Auf dieses noch fehlende wirtschaftliche Konzept hat sich Lippert bislang immer berufen und erklärt, erst wenn das vorliege, werde er sich zur Zukunft des Hauses äußern. Er war in den vergangenen Tagen nicht für eine neue Stellungnahme zu erreichen.

Wie berichtet, kaufte Lippert das beliebte Kiez-Kino bereits vor fünf Jahren von der Treuhand. Damals wollte er das denkmalgeschützte Haus attraktiver gestalten und einen Mix aus Kino und Kleinkunstveranstaltungen bieten. Inzwischen ist das Haus geschlossen, und Lippert stellte beim Bezirk einen Abrissantrag, um ein Wohn- und Geschäftshaus zu errichten. Baustadtrat Oliver Scholz (CDU) rechnet bis Jahresende mit einer Entscheidung, sagte er gestern. Köpenicks Kommunalpolitik hatte sich in den vergangenen Monaten immer wieder für die Erhaltung des Kinos ausgesprochen. Doch erreicht worden sei bislang eigentlich nichts, resümiert Schölzel vom Verein. So gab es zwar Gespräche, aber keine Ergebnisse. Anfang Oktober soll es zum Thema "Union" ein Treffen mit der Senatskulturverwaltung geben, sagt Baustadtrat Scholz.

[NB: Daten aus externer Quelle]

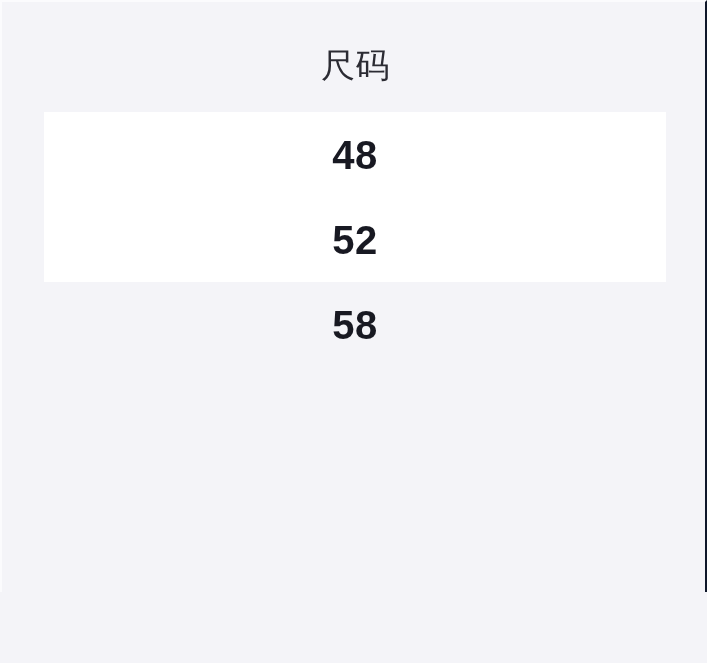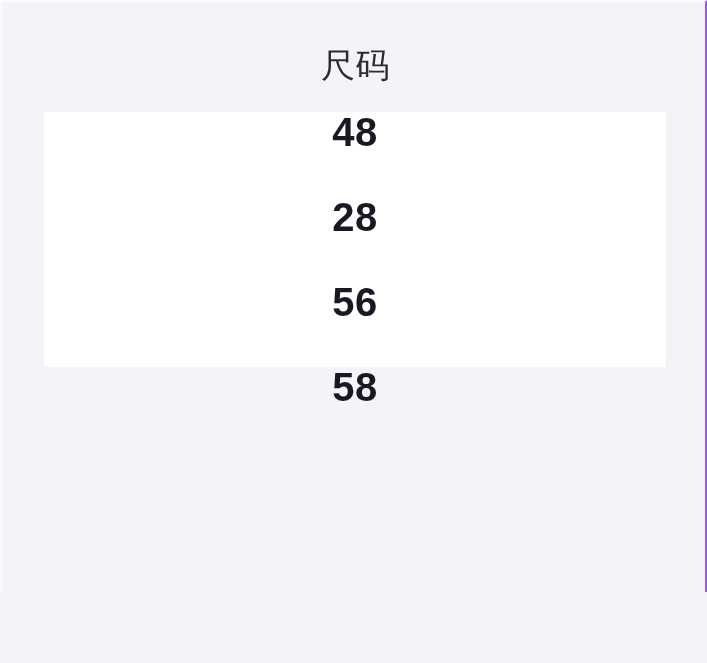"尺码" .page { border-right: 2px solid #8b5cf6 -> 2px solid #0f172a }
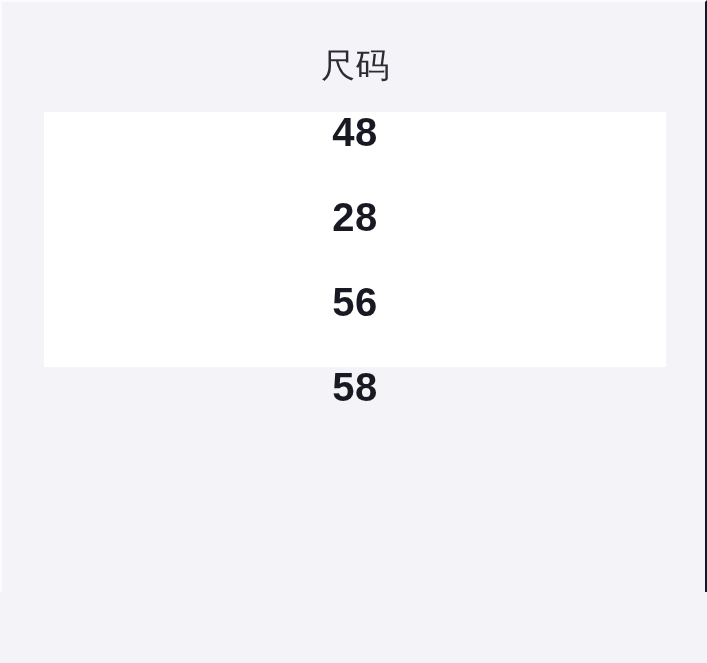"48" .size-row { align-items: none -> center }
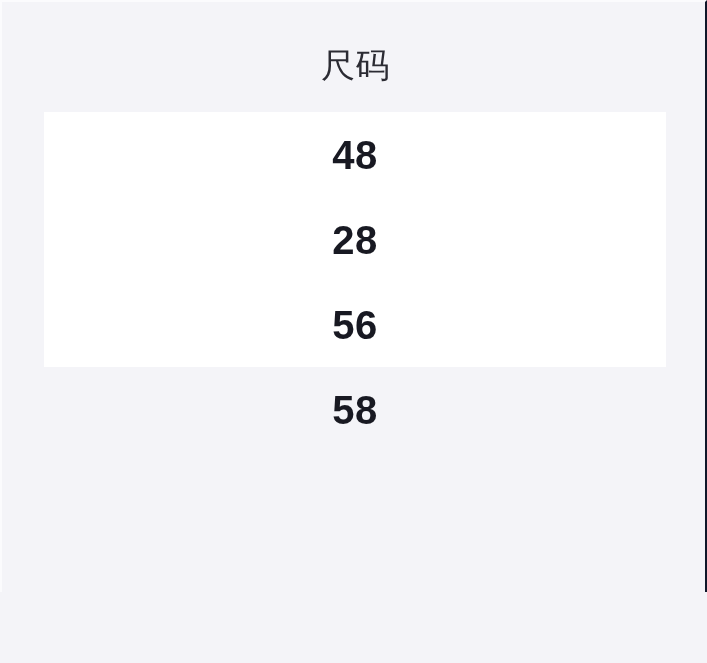"28" span.size-value { text: 28 -> 52 }
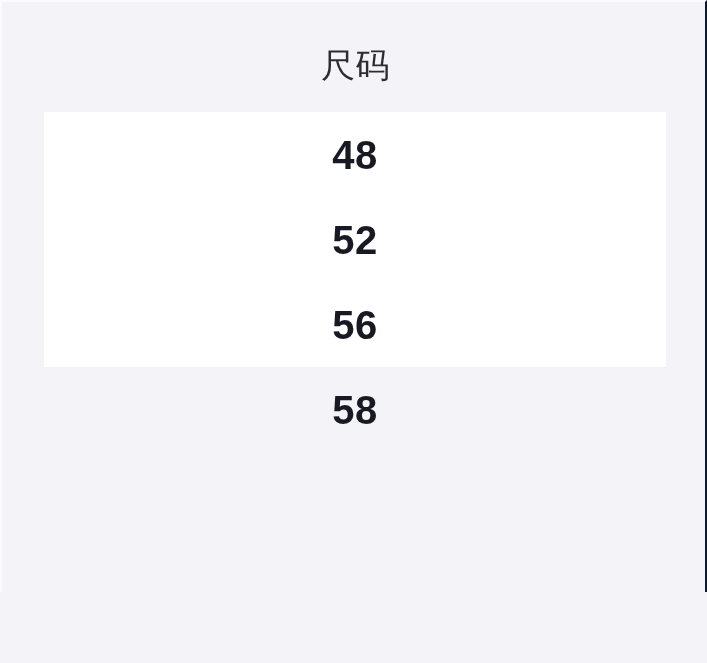"56" div.size-row { html: <div> <span>56</span> </div> -> none }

Schölzel kann die passive Haltung des Eigentümers nicht verstehen. "Wir haben ihm einen potentiellen Käufer und eine Betreiberin vorgestellt, aber er zeigte wenig Interesse." Die mögliche Betreiberin würde, anders als ein vor Monaten ins Spiel gebrachter Unternehmer, keinen Anbau, sondern einen zweiten, etwa 70 Plätze fassenden Saal errichten. Das hätte den Vorteil, dass diese Baumaßnahmen von der öffentlichen Hand finanziell unterstützt würden.